── Data supplied ──

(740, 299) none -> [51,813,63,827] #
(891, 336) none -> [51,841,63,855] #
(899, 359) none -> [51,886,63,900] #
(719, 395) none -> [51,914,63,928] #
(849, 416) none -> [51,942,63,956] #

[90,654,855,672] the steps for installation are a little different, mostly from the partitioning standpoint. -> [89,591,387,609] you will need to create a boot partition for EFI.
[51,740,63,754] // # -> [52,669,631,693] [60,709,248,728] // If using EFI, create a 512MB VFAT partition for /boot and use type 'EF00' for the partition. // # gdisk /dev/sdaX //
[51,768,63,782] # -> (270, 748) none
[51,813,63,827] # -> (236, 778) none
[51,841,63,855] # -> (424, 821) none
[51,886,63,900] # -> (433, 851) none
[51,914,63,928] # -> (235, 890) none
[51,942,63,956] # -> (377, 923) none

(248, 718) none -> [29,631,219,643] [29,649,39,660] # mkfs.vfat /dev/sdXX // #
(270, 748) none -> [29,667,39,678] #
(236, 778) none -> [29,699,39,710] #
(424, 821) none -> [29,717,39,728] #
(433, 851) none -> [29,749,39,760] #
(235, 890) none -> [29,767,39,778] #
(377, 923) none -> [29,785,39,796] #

───
── Data supplied ──

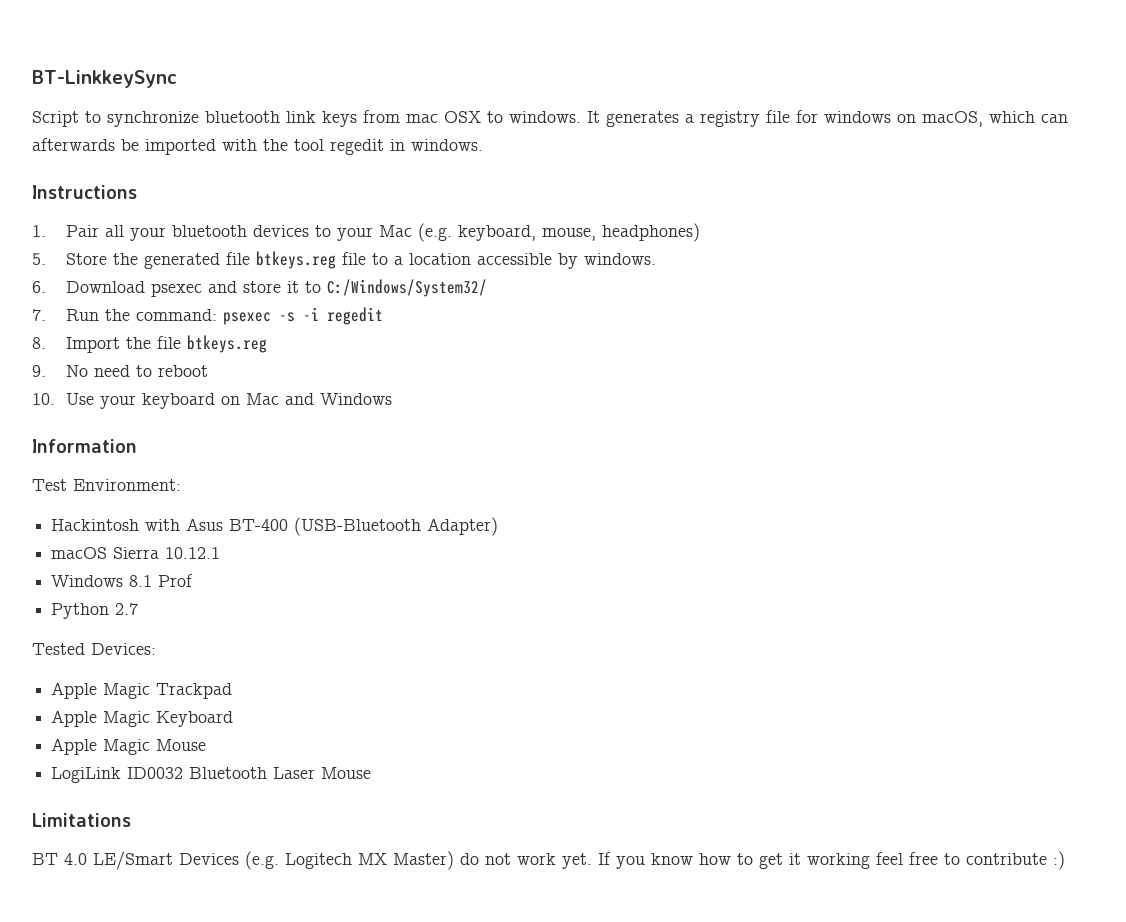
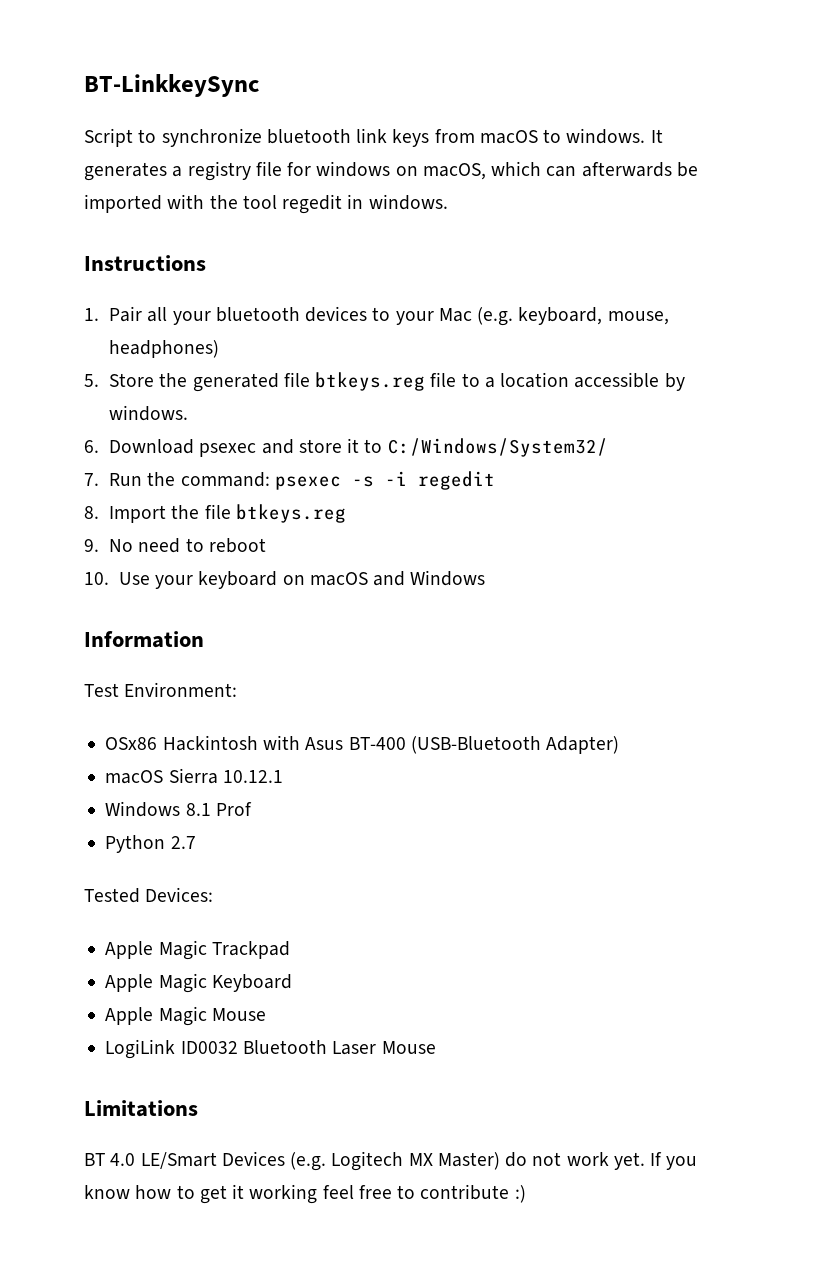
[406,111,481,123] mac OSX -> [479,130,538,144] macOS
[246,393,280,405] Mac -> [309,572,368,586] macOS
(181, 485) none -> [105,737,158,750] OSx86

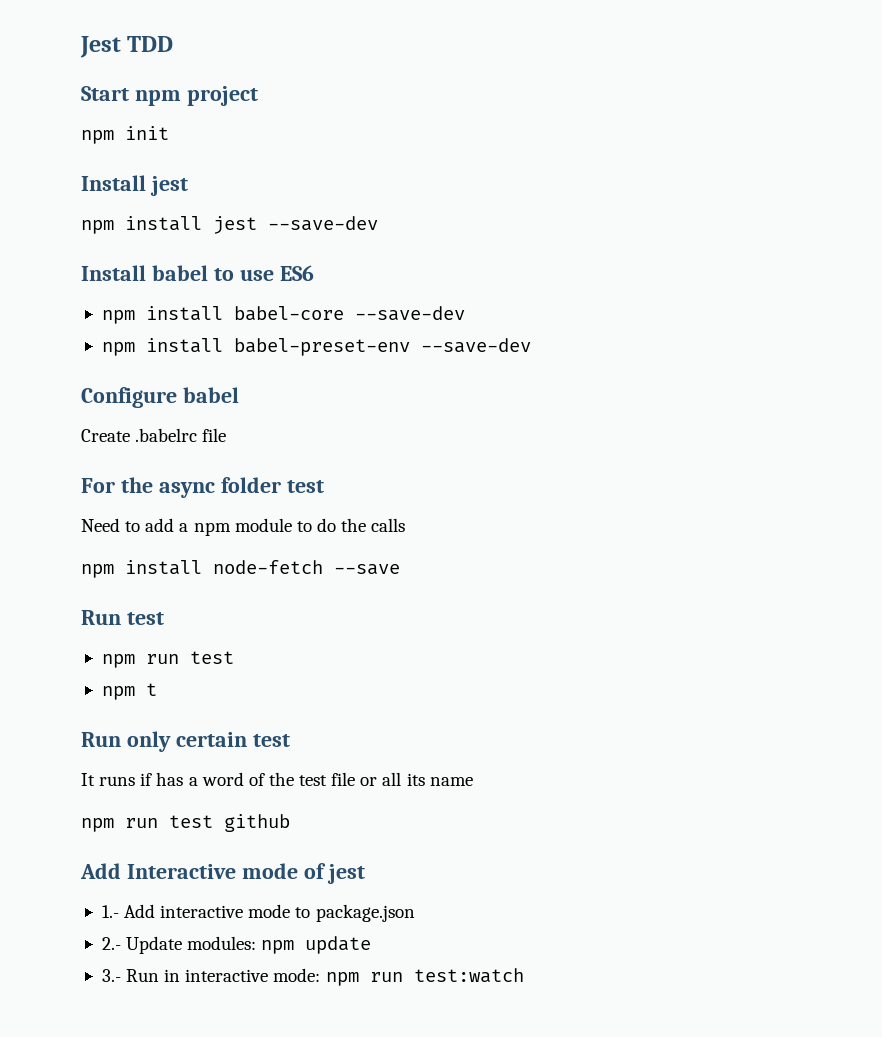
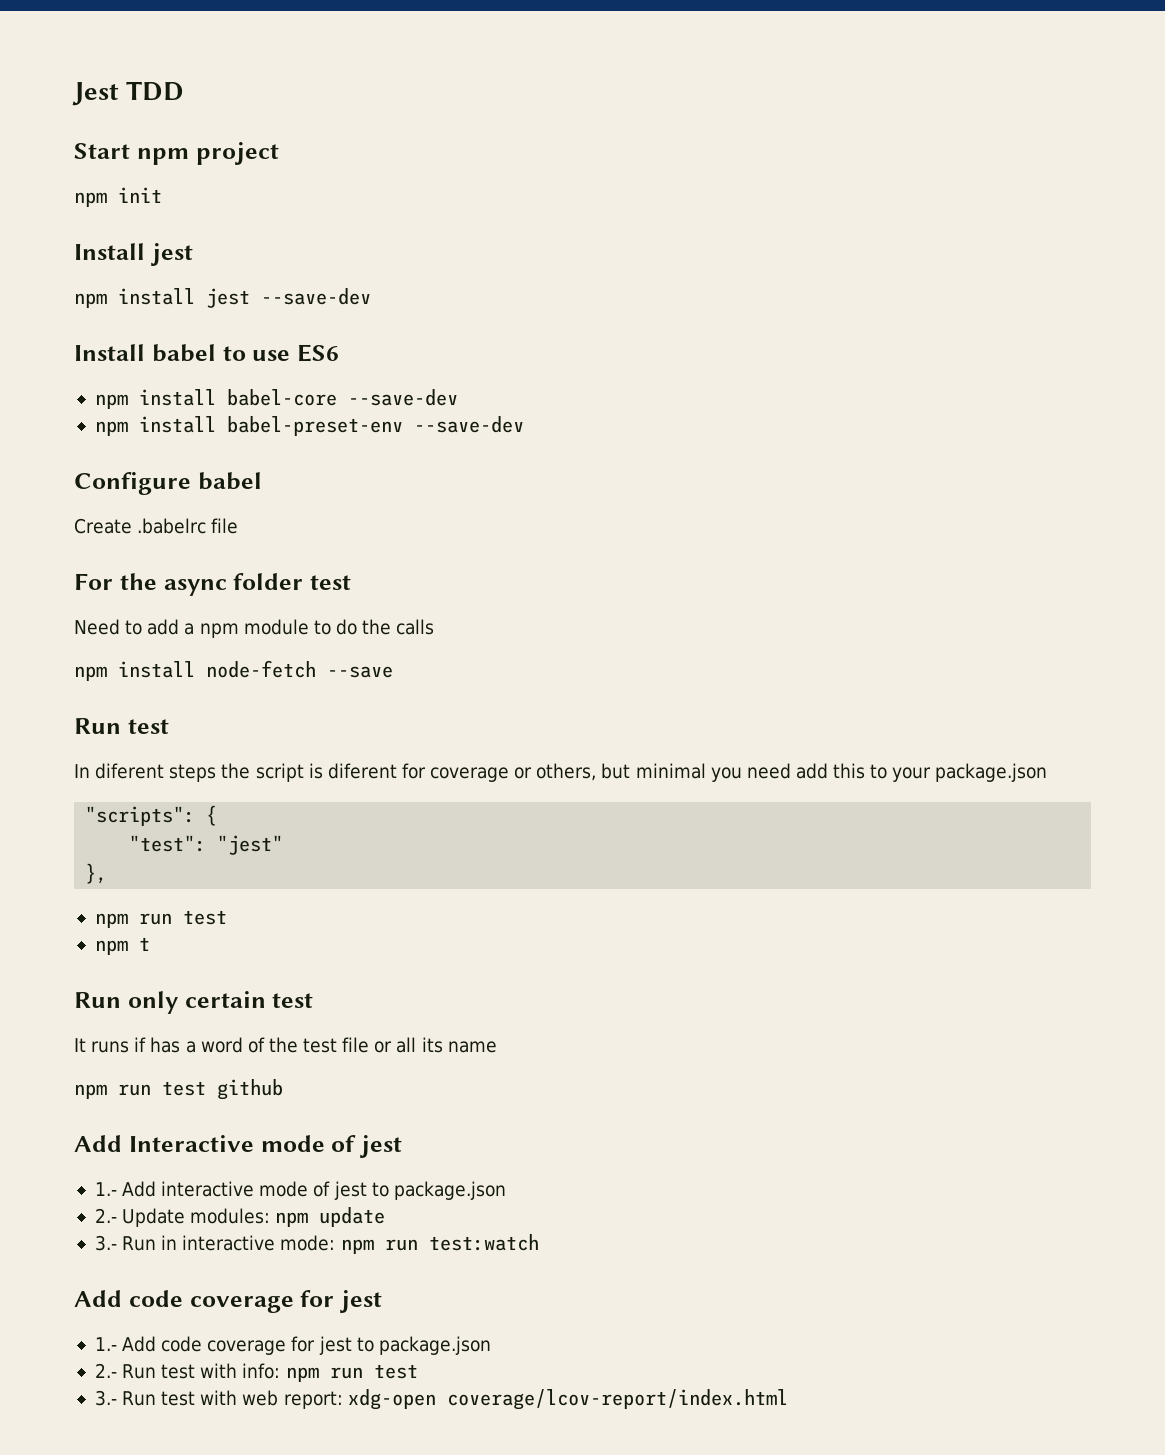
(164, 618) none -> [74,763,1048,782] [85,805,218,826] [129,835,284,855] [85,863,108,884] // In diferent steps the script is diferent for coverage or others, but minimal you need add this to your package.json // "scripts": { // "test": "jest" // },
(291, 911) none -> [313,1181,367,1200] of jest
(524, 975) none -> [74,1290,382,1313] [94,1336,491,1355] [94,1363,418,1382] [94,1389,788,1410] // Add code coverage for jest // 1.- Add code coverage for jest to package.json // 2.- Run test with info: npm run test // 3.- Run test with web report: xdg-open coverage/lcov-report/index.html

───

Copy word for word the stretch of entries above from the line that has "[51,768,63,782] # -> (270, 748) none" through the line that has "(377, 923) none -> [29,785,39,796] #", both ends included, and nothing outside it.

- Task output -
[51,768,63,782] # -> (270, 748) none
[51,813,63,827] # -> (236, 778) none
[51,841,63,855] # -> (424, 821) none
[51,886,63,900] # -> (433, 851) none
[51,914,63,928] # -> (235, 890) none
[51,942,63,956] # -> (377, 923) none

(248, 718) none -> [29,631,219,643] [29,649,39,660] # mkfs.vfat /dev/sdXX // #
(270, 748) none -> [29,667,39,678] #
(236, 778) none -> [29,699,39,710] #
(424, 821) none -> [29,717,39,728] #
(433, 851) none -> [29,749,39,760] #
(235, 890) none -> [29,767,39,778] #
(377, 923) none -> [29,785,39,796] #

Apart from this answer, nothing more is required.